Stacks

Paul and I stood side by side. It was a dreary winter afternoon, and as lifelong bookworms, we were spending it together in an old house that had been converted into a used bookstore, with each room dedicated to a different genre. We were scouring the shelves, poring over every author and title looking for books we’d been wanting to add to our respective collections. At the exact same moment and in near-perfect unison, we both squatted down to inspect the lower shelves.

It was a sign.

The written word was already a staple of our budding relationship. Paul and I first met when our younger brothers, friends in high school, graduated. He was quiet and reserved, and at a celebratory dinner afterwards with our brothers’ other friends and their families, he stayed with his younger siblings while I, the oldest of the bunch at just shy of 21, had the honor of joining the table of proud parents. I caught his eye, and as we crossed paths over the summer, we talked more and more, eventually staying up late into the hot summer nights exchanging messages about anything and everything— life as college students, pop culture, our summer jobs. He was interning for the summer at a local machining company and was a materials science major, while I was an English major working as a stringer for our local newspaper.

“I write, too,” he said late one night.

I stared at the message.

“Maybe you could read some of it sometime?”

I saw two outcomes. One, I would read his work only to discover he was a terrible writer, and although I wouldn’t be harsh about it, I’d be honest, he’d get angry, and our relationship would be over before we were Facebook official. Two, I would read his work only to discover he was a terrible writer, but I would lie and be trapped in a relationship with a bad writer as long as I could stand it.

And as I nervously opened a file he sent me and began to read, I realized a third possibility— he was good.

Just weeks after finally going on a few proper dates, the summer ended, and Paul and I went back to school—I to my dorm at a campus nearby, he three hours away to another part of the state. But we were still inseparable, at least in a sense, glued to our computer screens and cellphones again. Neither of us had a car, but once a month or so, he’d catch a ride back with a friend or I’d borrow my dad’s car for a weekend visit.

We spent our weekends in his apartment, venturing out occasionally to shops and restaurants, and I found favorites we visited every time I was in town. We’d have lunch at my favorite restaurant, then walk down the street to a used bookstore and café. Like before, we’d scan the shelves closely, ultimately leaving the store with stacks—I’d quit looking when I couldn’t physically carry one more book. He prided himself on finding old, worn sci-fi paperbacks which cost a fraction of the already low cover price,and I would spend double what he did on hardcover first editions from my favorite writers.

Our stacks went home to others still waiting to be read, and on top of that, we started a book swap—we eagerly shared our favorite books from our personal collections. He gave me C.S. Lewis’ Out of the Silent Planet, Guy Gavriel Kay’s Tigana, Neil Gaiman’s American Gods, and Michael Ende’s The Never-Ending Story, which I wished I would’ve read as a kid. I gave him David Sedaris’ When You Are Engulfed in Flames, Richard Russo’s Straight Man, Alan Moore’s Watchmen, and Octavia Butler’s Parable of the Sower.

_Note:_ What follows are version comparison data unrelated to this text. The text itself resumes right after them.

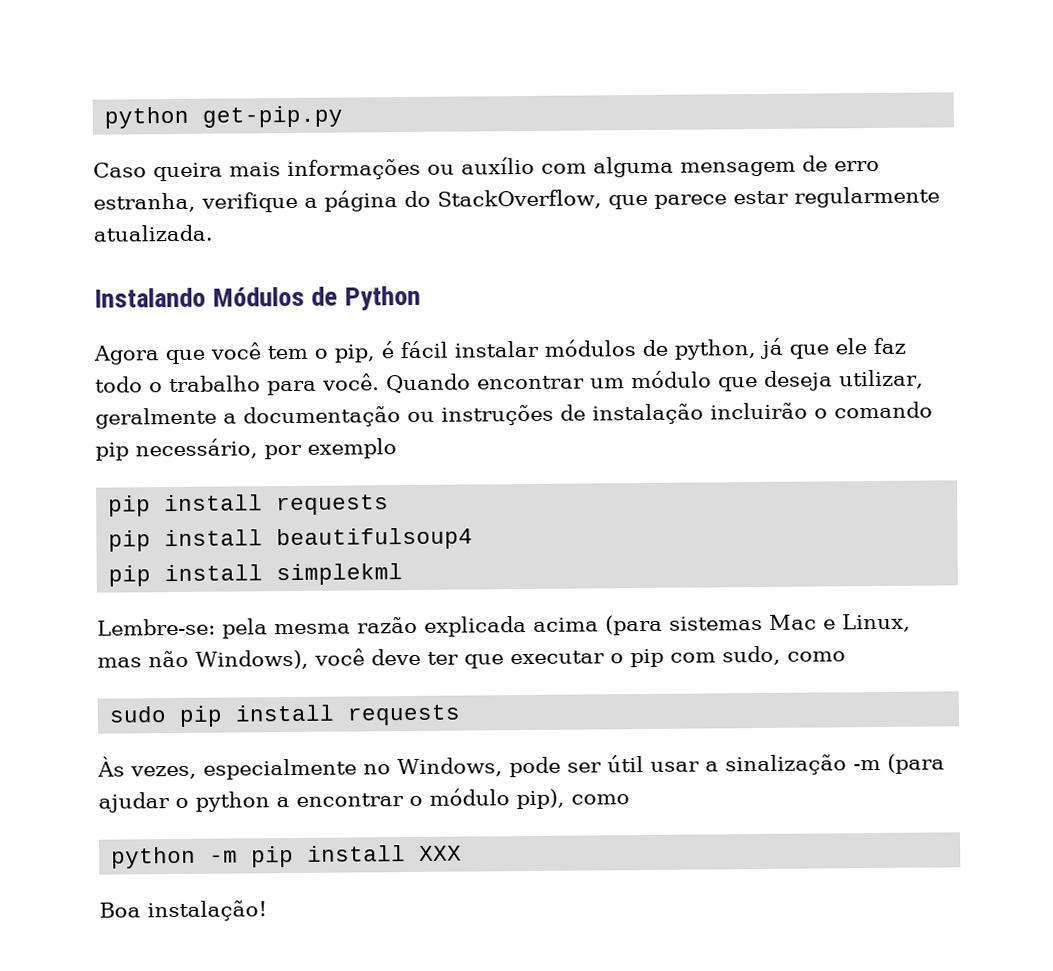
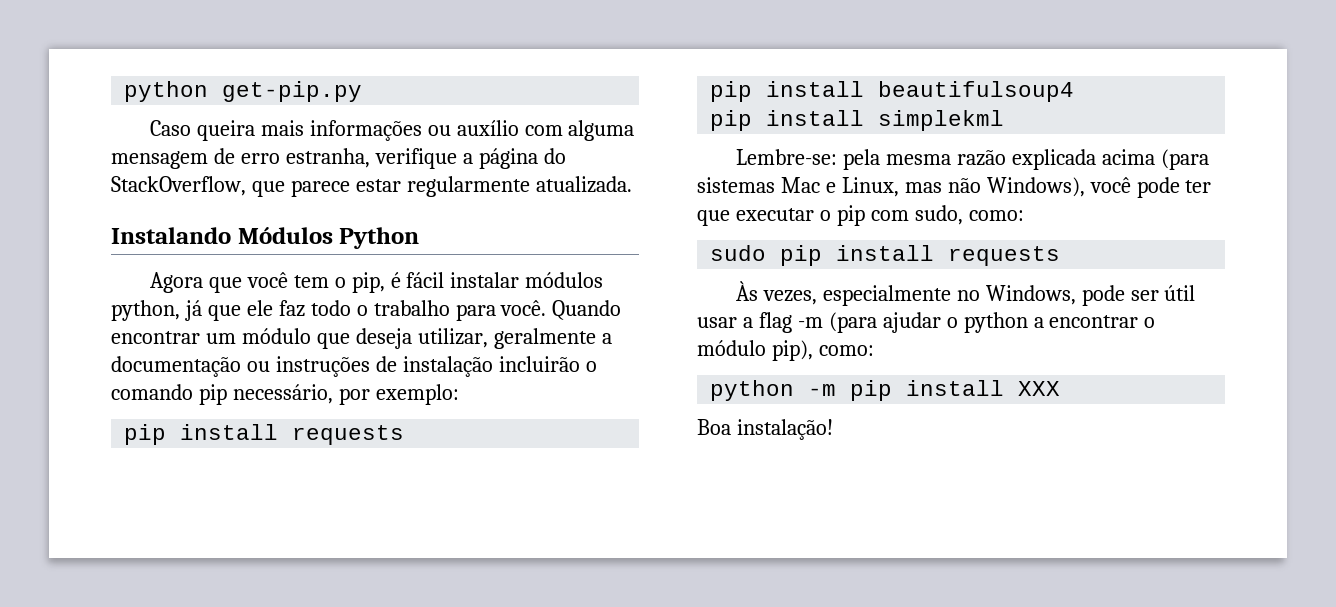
- Instalando Módulos de Python
+ Instalando Módulos Python
- Agora que você tem o pip, é fácil instalar módulos de python, já que ele faz todo o trabalho para você.
+ Agora que você tem o pip, é fácil instalar módulos python, já que ele faz todo o trabalho para você.
- Quando encontrar um módulo que deseja utilizar, geralmente a documentação ou instruções de instalação incluirão o comando pip necessário, por exemplo
+ Quando encontrar um módulo que deseja utilizar, geralmente a documentação ou instruções de instalação incluirão o comando pip necessário, por exemplo:
- Lembre-se: pela mesma razão explicada acima (para sistemas Mac e Linux, mas não Windows), você deve ter que executar o pip com sudo, como
+ Lembre-se: pela mesma razão explicada acima (para sistemas Mac e Linux, mas não Windows), você pode ter que executar o pip com sudo, como:
- Às vezes, especialmente no Windows, pode ser útil usar a sinalização -m (para ajudar o python a encontrar o módulo pip), como
+ Às vezes, especialmente no Windows, pode ser útil usar a flag -m (para ajudar o python a encontrar o módulo pip), como:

We shared more of our writing with each other, too. I’ve read Paul’s short stories and encouraged him as he spent evenings working to finish a novel. He’s the first person to read an article or essay after I finish it. We challenge each other on word choice and phrasing, sometimes acquiescing to each other and sometimes fighting for our creative choices. Yet our writing lives never interfere with our relationship. No disagreement over word choice or sentence length carries over away from our computer screens. And we’re both adamant that nothing can be seen by the other until it’s ready, out of the creative realm and as polished as it can be.

After five years—countless books and works in progress exchanged—Paul moved into my apartment, stacks of books in tow, including the occasional book we both owned. Our collections melded, and soon, our shelves were double-stacked and overflowing into piles on the floor. We decided to get library cards, and our afternoons in book stores turned into walks to the library, save for the occasional splurge.

Then, one freezing New Year’s Day, Paul took me to the mountains, and on a bridge overlooking a river, he presented me with a pink sapphire ring and asked me to marry him.

“I guess we can get rid of our book doubles now,” I said when we got home.

As we approach 12 years together, almost five of them married, the walls of our home are lined with bookshelves packed with worn paperbacks and pristine hardcovers. He’s still my first editor. We still give each other reading recommendations.